Our app is going to fetch our initial notes, and then perform operations to list and save notes.

Deno's runtime API provides the Deno.readTextFile and Deno.writeTextFile asynchronous functions for reading and writing entire files as text files.

Moving on, with these methods we are able to create and read commands:

src/notes.ts
export async function createNote({ title, body }: Note) {
  const notesList = await fetchNotes();
  const isDuplicate = notesList.find((note: Note) => note.title === title);
  if (!isDuplicate) {
    notesList.push({ title, body });
    await saveNotes(notesList);

    console.log(iro("New note added!", bold, bgGreen));
  } else {
    console.log(iro("Note title already taken!", inverse, red));
  }
}

export async function readNote(noteTitle: string) {
  const notesList = await fetchNotes();
  const searchedNote = notesList.find((note: Note) => {
    return note.title.toLocaleLowerCase() === noteTitle.toLocaleLowerCase();
  });

  if (searchedNote) {
    console.log(iro(searchedNote.title, inverse));
    console.log(searchedNote.body);
  } else {
    console.log(iro("Note not found!", bold, inverse, red));
  }
}

Finally, we implement the last two I/O operations for updating and removing our notes.

src/notes.ts
export async function removeNote(title: string) {
  const notesList = await fetchNotes();
  const notesToKeep = notesList.filter(
    (note: Note) => note.title.toLowerCase() !== title.toLowerCase(),
  );
  if (notesList.length > notesToKeep.length) {
    await saveNotes(notesToKeep);

    console.log(iro("Note removed!", bgGreen));
  } else {
    console.log(iro("No note found!", inverse, yellow));
  }
}

export async function updateNote(note: string, { title, body }: Partial<Note>) {
  const notesList = await fetchNotes();
  const currentNote = notesList.find(
    (n: Note) => n.title.toLowerCase() === note.toLowerCase(),
  );
  const newNote = { title, body } as Note;

  if (currentNote) {
    notesList.splice(notesList.indexOf(currentNote), 1, newNote);
    await saveNotes(notesList);

    console.log(iro("Note updated!", bgGreen));
  } else {
    console.log(iro("This note does not exists", inverse, yellow));
  }
}

Our application now can remove and update notes based on the title.

Experimenting

Last but not least, we can run our program by entering one of these commands:

$ deno run --unstable --allow-write --allow-read src/app.ts add

// or

$ deno run --unstable -A src/app.ts add

Note title: Note three
Note body: This a new note

By the time of this writing, some of these APIs are still experimental, so we need a --unstable flag to run it.

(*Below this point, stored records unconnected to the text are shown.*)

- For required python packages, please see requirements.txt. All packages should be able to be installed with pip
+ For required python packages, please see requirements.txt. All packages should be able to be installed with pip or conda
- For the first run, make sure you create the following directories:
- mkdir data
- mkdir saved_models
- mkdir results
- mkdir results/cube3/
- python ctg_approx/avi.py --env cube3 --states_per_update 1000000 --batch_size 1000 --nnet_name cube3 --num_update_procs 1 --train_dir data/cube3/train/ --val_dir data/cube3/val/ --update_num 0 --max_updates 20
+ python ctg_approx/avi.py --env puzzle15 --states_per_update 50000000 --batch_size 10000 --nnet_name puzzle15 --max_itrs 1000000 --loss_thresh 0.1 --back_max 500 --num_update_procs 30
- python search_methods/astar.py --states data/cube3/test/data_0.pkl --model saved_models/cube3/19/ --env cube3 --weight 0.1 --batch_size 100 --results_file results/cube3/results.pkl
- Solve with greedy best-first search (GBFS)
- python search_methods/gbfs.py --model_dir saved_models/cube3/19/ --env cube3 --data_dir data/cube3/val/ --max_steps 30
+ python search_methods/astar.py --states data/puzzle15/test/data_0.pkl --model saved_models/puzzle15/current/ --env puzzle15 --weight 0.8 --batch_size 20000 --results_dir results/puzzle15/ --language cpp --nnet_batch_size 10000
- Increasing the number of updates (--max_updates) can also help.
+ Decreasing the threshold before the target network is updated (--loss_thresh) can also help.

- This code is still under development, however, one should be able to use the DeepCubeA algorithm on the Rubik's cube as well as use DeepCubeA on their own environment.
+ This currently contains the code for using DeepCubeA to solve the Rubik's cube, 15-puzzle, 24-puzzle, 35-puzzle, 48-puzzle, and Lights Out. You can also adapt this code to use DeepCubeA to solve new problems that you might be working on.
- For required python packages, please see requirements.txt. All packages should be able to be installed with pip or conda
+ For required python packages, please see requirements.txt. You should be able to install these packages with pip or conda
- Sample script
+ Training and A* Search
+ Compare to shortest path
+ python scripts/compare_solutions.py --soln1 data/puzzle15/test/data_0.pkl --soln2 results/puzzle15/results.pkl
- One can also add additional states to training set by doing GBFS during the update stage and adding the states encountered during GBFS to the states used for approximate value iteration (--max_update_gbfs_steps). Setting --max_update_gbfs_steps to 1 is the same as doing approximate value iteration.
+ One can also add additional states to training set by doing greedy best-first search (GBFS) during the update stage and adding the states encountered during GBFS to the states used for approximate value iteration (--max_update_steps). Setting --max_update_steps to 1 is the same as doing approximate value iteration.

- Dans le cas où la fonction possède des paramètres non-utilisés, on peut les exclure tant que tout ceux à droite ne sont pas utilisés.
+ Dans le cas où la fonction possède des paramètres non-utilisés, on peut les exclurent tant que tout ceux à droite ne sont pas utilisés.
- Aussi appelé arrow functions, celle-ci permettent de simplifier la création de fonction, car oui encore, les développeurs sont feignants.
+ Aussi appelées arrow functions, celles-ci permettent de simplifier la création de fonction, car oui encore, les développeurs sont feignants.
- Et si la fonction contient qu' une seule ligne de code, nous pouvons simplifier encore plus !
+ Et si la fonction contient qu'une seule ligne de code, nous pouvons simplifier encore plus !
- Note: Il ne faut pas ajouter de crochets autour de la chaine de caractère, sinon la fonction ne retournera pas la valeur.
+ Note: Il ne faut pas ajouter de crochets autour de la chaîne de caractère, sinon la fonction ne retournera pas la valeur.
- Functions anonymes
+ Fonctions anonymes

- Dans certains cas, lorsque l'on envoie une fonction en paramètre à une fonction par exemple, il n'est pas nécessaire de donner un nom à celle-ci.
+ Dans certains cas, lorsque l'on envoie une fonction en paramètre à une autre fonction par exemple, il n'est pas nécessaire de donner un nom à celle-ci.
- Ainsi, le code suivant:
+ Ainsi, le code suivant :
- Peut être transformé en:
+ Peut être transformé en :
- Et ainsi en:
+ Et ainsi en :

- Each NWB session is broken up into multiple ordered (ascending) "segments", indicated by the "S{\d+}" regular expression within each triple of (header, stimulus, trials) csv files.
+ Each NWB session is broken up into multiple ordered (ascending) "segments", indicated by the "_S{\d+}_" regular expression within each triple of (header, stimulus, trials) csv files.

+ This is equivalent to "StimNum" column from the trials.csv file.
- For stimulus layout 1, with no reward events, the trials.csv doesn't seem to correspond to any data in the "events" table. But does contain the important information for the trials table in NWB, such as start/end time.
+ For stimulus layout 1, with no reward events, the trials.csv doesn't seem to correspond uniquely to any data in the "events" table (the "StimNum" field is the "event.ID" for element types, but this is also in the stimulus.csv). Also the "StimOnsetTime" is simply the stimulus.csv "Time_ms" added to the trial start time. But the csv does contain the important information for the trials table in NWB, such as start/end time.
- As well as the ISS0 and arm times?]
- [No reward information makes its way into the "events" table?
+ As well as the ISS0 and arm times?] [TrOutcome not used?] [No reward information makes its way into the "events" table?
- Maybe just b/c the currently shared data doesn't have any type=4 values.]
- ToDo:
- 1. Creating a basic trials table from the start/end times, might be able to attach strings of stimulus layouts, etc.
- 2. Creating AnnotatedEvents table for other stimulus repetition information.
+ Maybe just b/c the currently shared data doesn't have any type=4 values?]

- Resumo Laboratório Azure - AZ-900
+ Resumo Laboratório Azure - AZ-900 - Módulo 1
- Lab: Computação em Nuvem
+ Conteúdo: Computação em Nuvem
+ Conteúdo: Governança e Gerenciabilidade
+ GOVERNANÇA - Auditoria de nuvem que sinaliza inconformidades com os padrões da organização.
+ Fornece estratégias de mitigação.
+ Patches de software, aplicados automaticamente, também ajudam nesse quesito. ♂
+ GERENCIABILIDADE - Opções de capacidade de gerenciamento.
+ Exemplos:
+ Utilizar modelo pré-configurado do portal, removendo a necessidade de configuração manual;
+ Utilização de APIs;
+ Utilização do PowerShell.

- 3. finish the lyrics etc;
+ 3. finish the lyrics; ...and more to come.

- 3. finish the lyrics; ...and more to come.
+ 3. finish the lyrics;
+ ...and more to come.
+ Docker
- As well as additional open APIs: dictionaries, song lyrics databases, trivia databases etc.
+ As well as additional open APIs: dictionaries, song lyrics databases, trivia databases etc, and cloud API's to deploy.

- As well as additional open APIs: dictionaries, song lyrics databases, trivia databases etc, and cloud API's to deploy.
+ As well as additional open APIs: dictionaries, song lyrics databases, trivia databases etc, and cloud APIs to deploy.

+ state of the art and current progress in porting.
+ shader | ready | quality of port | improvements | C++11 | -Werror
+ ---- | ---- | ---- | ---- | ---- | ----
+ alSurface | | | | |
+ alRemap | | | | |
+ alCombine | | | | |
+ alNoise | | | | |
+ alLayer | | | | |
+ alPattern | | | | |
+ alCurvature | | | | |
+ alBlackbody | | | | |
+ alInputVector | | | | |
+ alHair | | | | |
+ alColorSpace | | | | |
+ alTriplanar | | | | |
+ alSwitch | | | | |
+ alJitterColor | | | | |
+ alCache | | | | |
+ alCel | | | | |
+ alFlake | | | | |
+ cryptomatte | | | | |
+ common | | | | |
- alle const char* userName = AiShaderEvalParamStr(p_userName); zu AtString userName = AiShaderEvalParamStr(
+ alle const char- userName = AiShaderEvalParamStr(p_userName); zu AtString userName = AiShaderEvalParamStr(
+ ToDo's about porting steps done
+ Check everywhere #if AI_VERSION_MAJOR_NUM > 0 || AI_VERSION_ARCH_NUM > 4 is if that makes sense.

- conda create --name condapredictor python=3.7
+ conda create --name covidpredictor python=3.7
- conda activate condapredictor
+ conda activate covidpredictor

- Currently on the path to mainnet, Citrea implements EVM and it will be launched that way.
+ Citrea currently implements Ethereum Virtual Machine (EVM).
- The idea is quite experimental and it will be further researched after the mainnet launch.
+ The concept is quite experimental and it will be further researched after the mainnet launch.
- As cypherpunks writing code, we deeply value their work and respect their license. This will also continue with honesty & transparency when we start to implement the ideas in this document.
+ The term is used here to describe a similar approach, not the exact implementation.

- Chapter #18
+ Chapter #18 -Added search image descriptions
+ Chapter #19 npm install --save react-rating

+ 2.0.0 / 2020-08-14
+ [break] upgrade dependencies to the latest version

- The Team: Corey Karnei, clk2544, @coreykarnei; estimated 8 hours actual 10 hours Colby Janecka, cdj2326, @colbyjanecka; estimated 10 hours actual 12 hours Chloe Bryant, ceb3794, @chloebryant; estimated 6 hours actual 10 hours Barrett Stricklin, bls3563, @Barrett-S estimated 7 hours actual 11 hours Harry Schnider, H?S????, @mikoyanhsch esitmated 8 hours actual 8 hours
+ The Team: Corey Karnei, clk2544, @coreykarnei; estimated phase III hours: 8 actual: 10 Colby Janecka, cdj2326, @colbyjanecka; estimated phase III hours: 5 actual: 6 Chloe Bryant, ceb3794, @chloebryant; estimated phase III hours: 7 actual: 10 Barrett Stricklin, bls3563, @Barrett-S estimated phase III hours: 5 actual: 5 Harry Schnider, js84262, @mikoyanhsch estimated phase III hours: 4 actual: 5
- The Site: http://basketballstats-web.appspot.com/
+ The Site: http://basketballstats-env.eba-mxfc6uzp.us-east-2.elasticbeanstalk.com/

Deno does not provide default access to files, so you need to explicitly define the flags to read and write.

$ deno run --unstable --allow-read src/app.ts read

Note title: Note 3

- Note 3
● my new note

We also use --allow-read to list our notes:

$ deno run --allow-read src/app.ts list

 -  Note one
    ● Go to the Grocery Store
 -  Note two
    ● Watch a TV Show
 -  Note 3
    ● my new note

You can see all the commands and the source code of this application in this repo.